## Extracted material
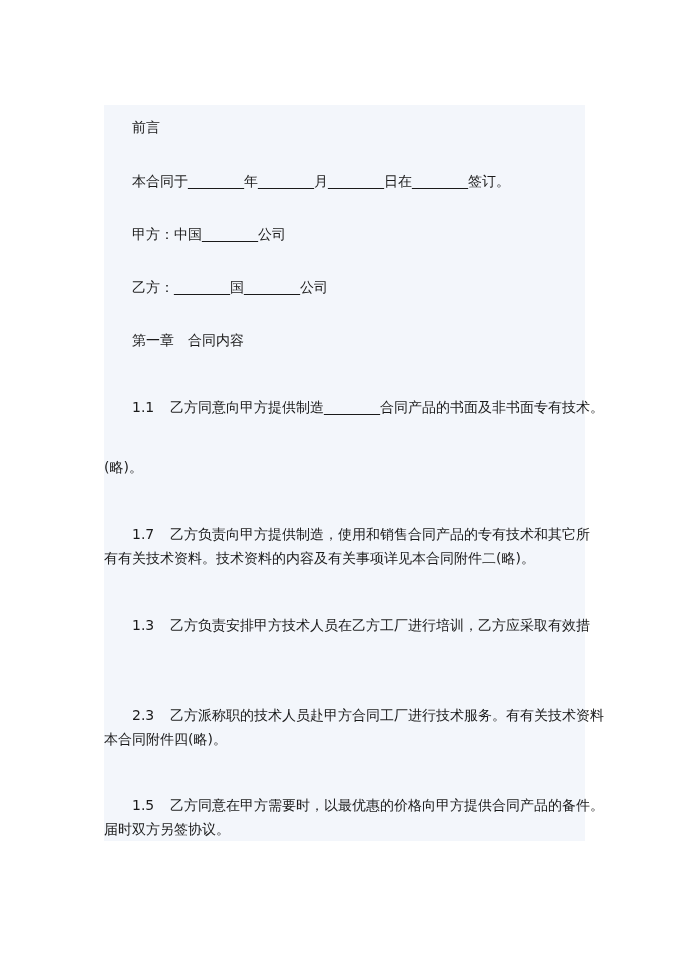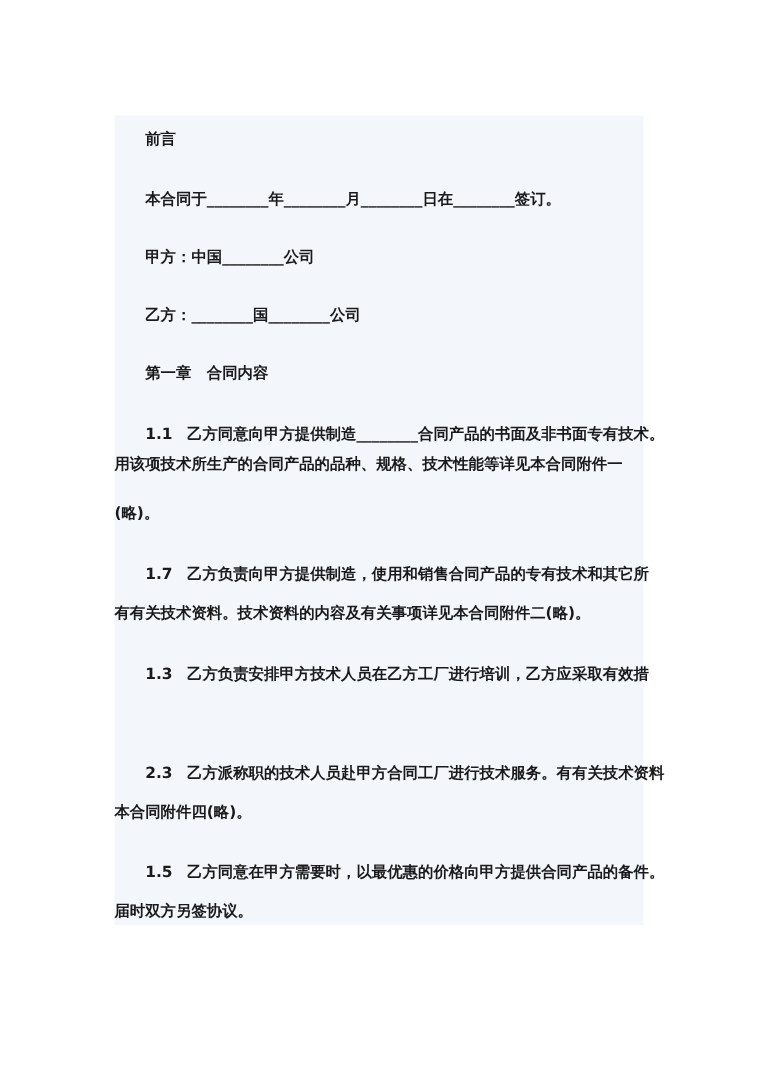--- a/index.html
+++ b/index.html
@@ -7,7 +7,7 @@
          font-family: "DejaVu Sans", "Liberation Sans", sans-serif; color: #1a1a1a; }
   .block { position: absolute; left: 104px; top: 105px; width: 481px; height: 736px;
            background: #f3f6fb; }
-  .line { position: absolute; left: 0; white-space: nowrap; font-size: 14px; line-height: 20px; font-weight: bold; }
+  .line { position: absolute; left: 0; white-space: nowrap; font-size: 14px; line-height: 20px; }
   .ind { left: 28px; }
   .num { display: inline-block; width: 38px; }
 </style>

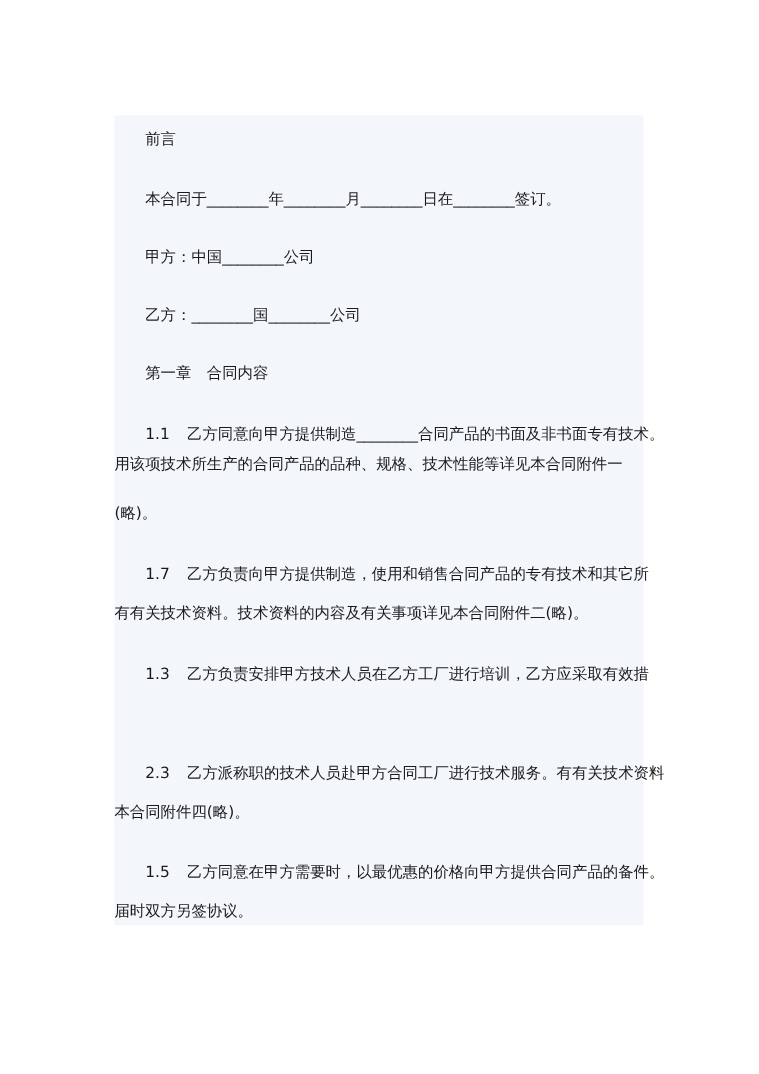--- a/index.html
+++ b/index.html
@@ -9,7 +9,7 @@
            background: #f3f6fb; }
   .line { position: absolute; left: 0; white-space: nowrap; font-size: 14px; line-height: 20px; }
   .ind { left: 28px; }
-  .num { display: inline-block; width: 38px; }
+  .num { display: inline-block; width: 38px; margin-top: 12px; }
 </style>
 </head>
 <body>

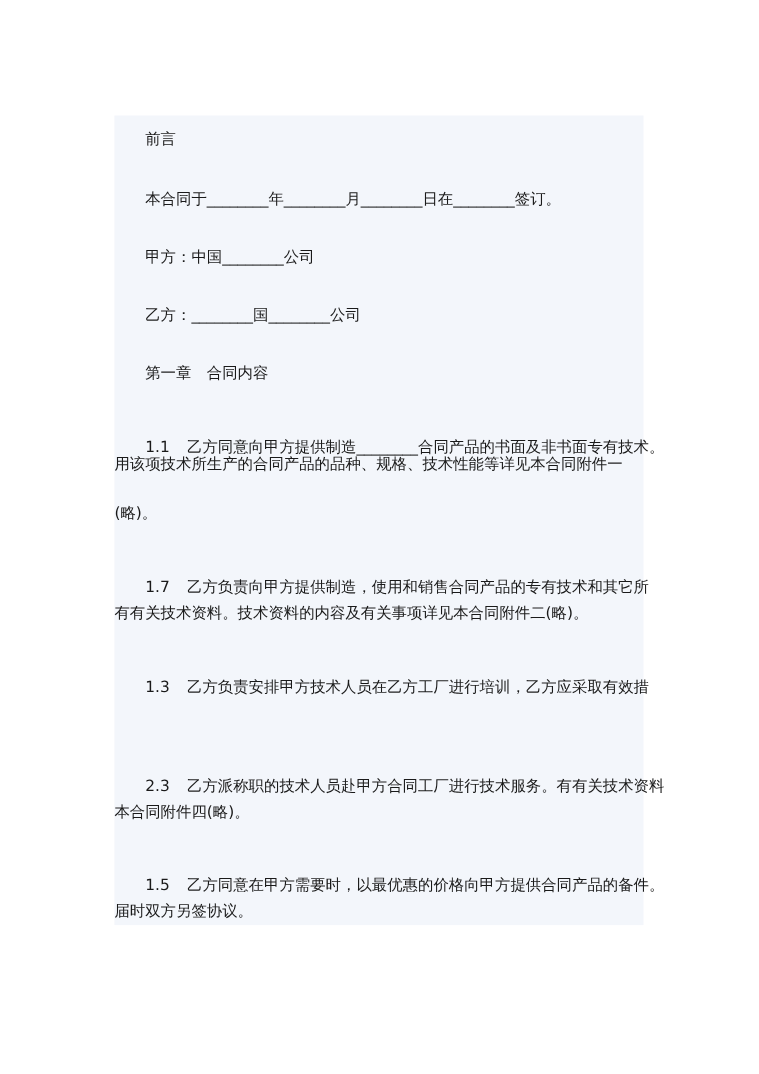--- a/index.html
+++ b/index.html
@@ -22,7 +22,6 @@
   <div class="line ind" style="top:225px">第一章　合同内容</div>
 
   <div class="line ind" style="top:280px"><span class="num">1.1</span><span>乙方同意向甲方提供制造________合同产品的书面及非书面专有技术。</span></div>
-  <div class="line" style="top:307px">用该项技术所生产的合同产品的品种、规格、技术性能等详见本合同附件一</div>
   <div class="line" style="top:352px">(略)。</div>
 
   <div class="line ind" style="top:407px"><span class="num">1.7</span><span>乙方负责向甲方提供制造，使用和销售合同产品的专有技术和其它所</span></div>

## Problem statement
What is wanted is a verbatim transcription of every record above, pictures excluded.

## Result for this exercise
--- a/index.html
+++ b/index.html
@@ -7,7 +7,7 @@
          font-family: "DejaVu Sans", "Liberation Sans", sans-serif; color: #1a1a1a; }
   .block { position: absolute; left: 104px; top: 105px; width: 481px; height: 736px;
            background: #f3f6fb; }
-  .line { position: absolute; left: 0; white-space: nowrap; font-size: 14px; line-height: 20px; font-weight: bold; }
+  .line { position: absolute; left: 0; white-space: nowrap; font-size: 14px; line-height: 20px; }
   .ind { left: 28px; }
   .num { display: inline-block; width: 38px; }
 </style>

--- a/index.html
+++ b/index.html
@@ -9,7 +9,7 @@
            background: #f3f6fb; }
   .line { position: absolute; left: 0; white-space: nowrap; font-size: 14px; line-height: 20px; }
   .ind { left: 28px; }
-  .num { display: inline-block; width: 38px; }
+  .num { display: inline-block; width: 38px; margin-top: 12px; }
 </style>
 </head>
 <body>

--- a/index.html
+++ b/index.html
@@ -22,7 +22,6 @@
   <div class="line ind" style="top:225px">第一章　合同内容</div>
 
   <div class="line ind" style="top:280px"><span class="num">1.1</span><span>乙方同意向甲方提供制造________合同产品的书面及非书面专有技术。</span></div>
-  <div class="line" style="top:307px">用该项技术所生产的合同产品的品种、规格、技术性能等详见本合同附件一</div>
   <div class="line" style="top:352px">(略)。</div>
 
   <div class="line ind" style="top:407px"><span class="num">1.7</span><span>乙方负责向甲方提供制造，使用和销售合同产品的专有技术和其它所</span></div>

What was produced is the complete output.